» TRY IT
The line with "[100,1173,171,1183] to and", the line with "[377,997,408,1007] them ->", and all lines between them in the material below: return these exactly, and no others.

» DATA PROVIDED

------------------------------------------------

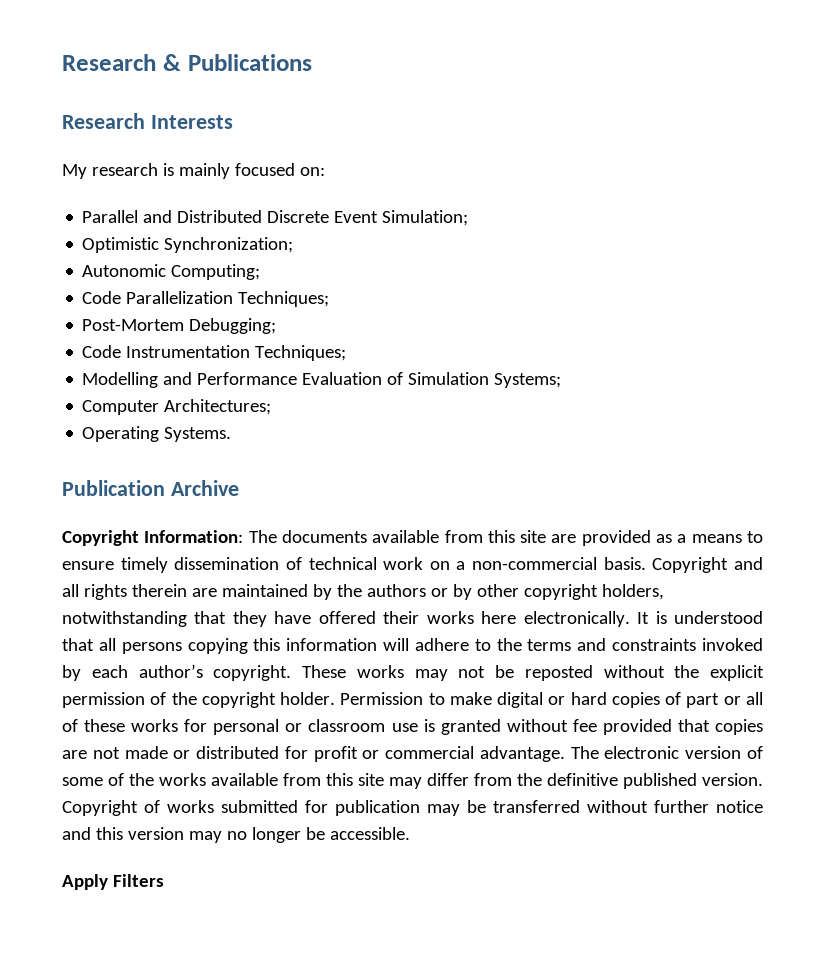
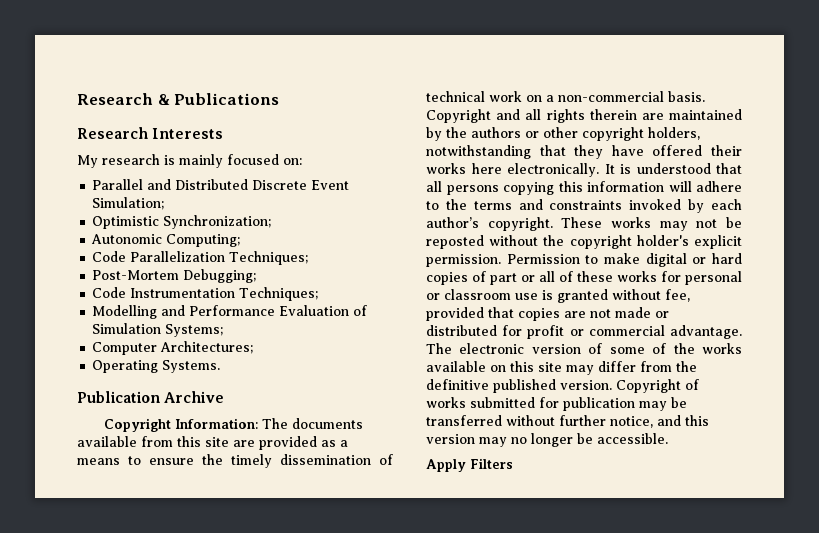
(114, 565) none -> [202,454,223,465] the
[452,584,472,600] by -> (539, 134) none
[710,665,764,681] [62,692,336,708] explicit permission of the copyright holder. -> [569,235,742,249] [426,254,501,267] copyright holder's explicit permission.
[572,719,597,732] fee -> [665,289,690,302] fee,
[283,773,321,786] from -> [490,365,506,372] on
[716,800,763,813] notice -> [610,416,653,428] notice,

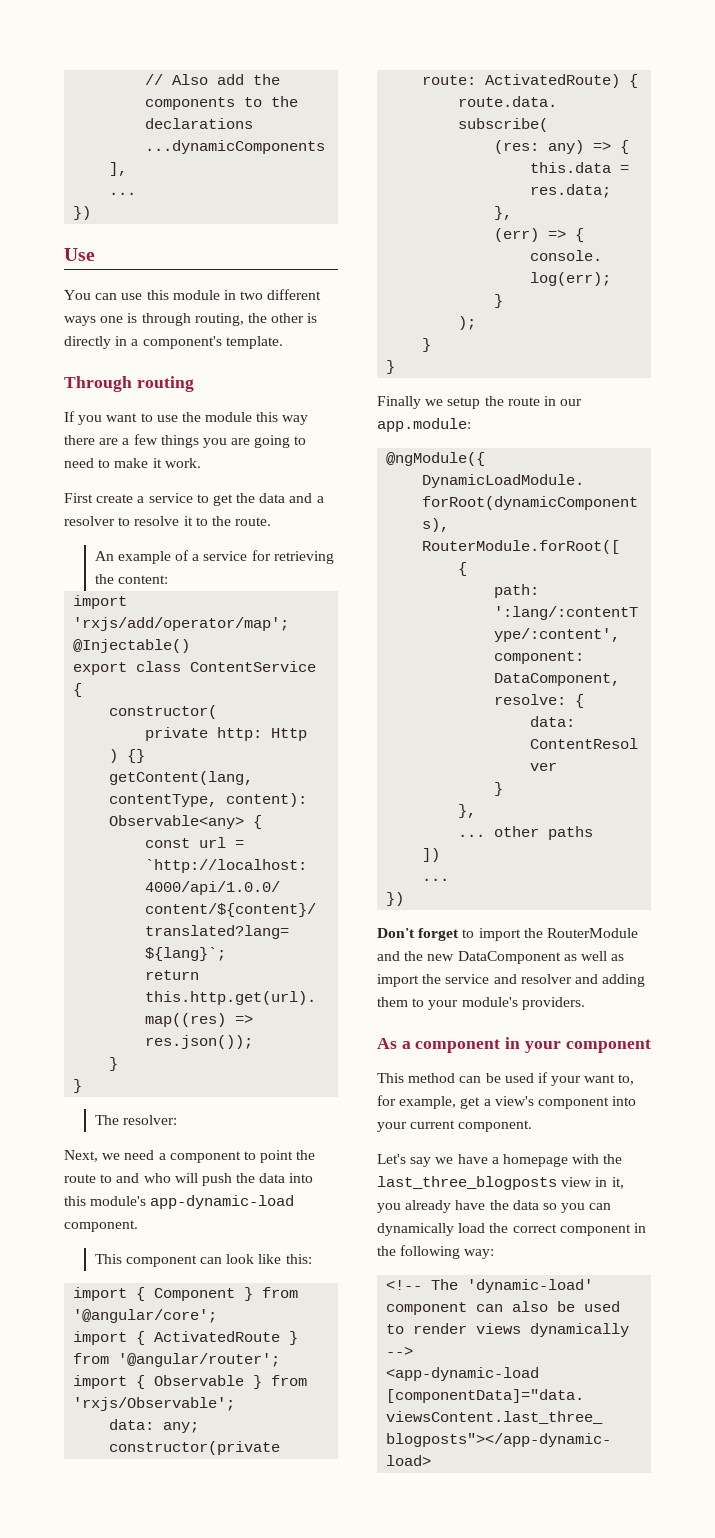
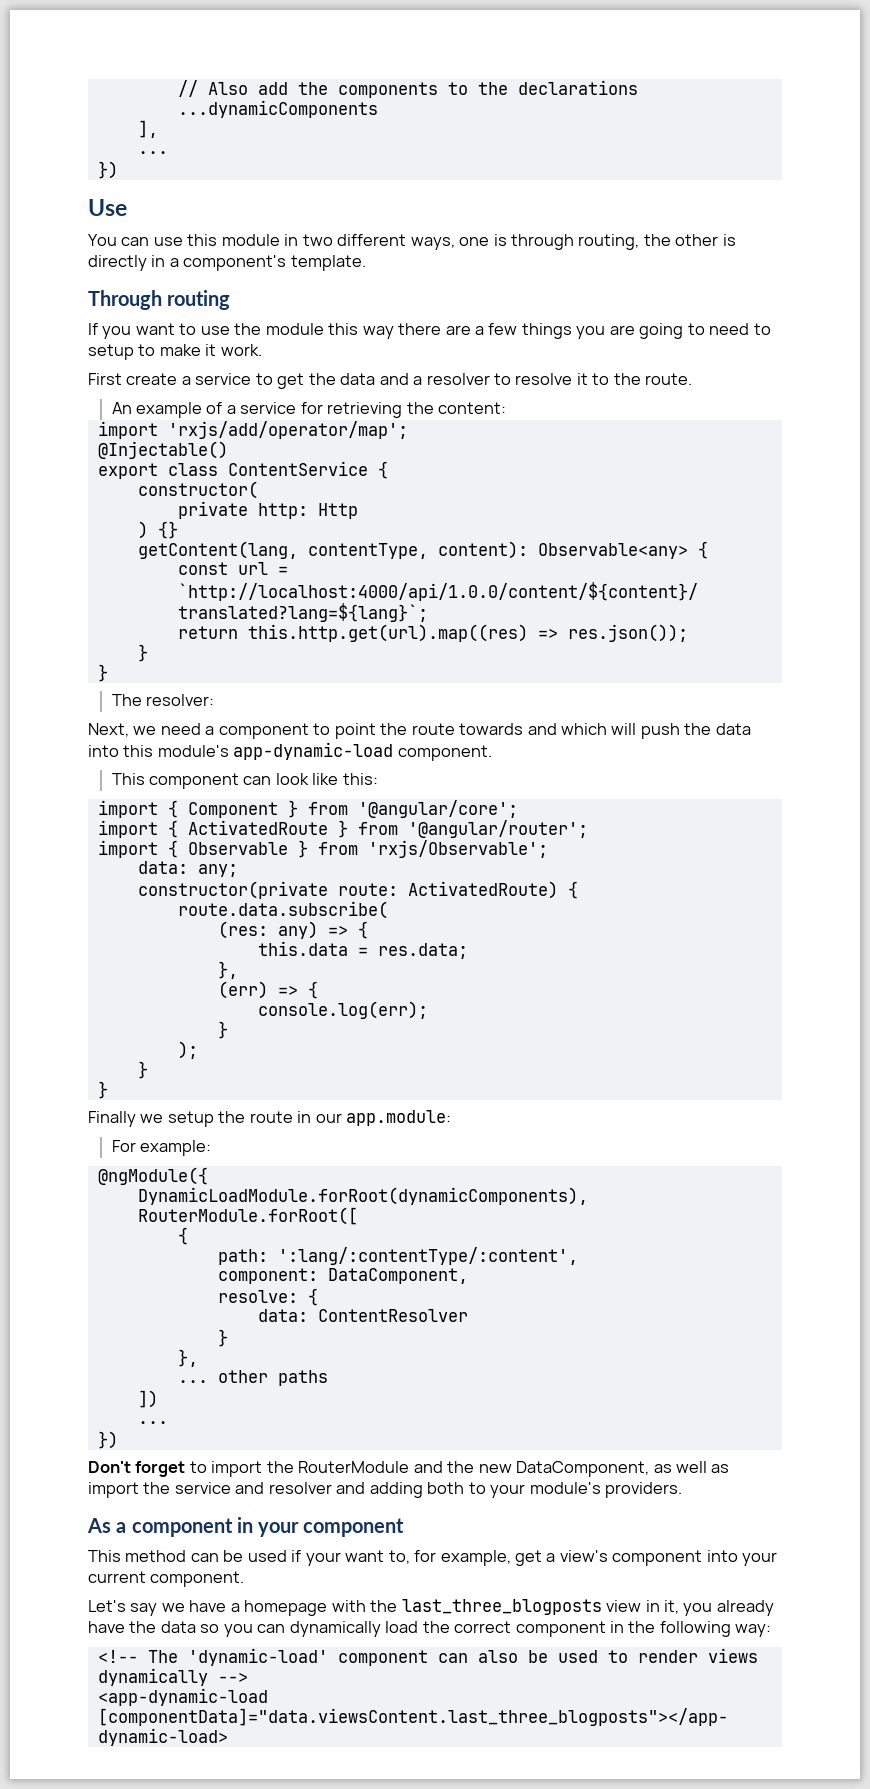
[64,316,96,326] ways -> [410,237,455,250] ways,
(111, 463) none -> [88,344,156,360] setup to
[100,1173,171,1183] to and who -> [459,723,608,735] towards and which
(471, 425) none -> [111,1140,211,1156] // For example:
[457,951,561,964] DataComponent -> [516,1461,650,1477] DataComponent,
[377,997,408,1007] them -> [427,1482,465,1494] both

------------------------------------------------

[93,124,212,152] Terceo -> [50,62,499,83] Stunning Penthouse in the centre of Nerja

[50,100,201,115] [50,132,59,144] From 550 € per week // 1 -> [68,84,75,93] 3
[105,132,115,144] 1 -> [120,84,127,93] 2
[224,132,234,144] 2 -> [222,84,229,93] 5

------------------------------------------------

» EXERCISE SOLUTION
[100,1173,171,1183] to and who -> [459,723,608,735] towards and which
(471, 425) none -> [111,1140,211,1156] // For example:
[457,951,561,964] DataComponent -> [516,1461,650,1477] DataComponent,
[377,997,408,1007] them -> [427,1482,465,1494] both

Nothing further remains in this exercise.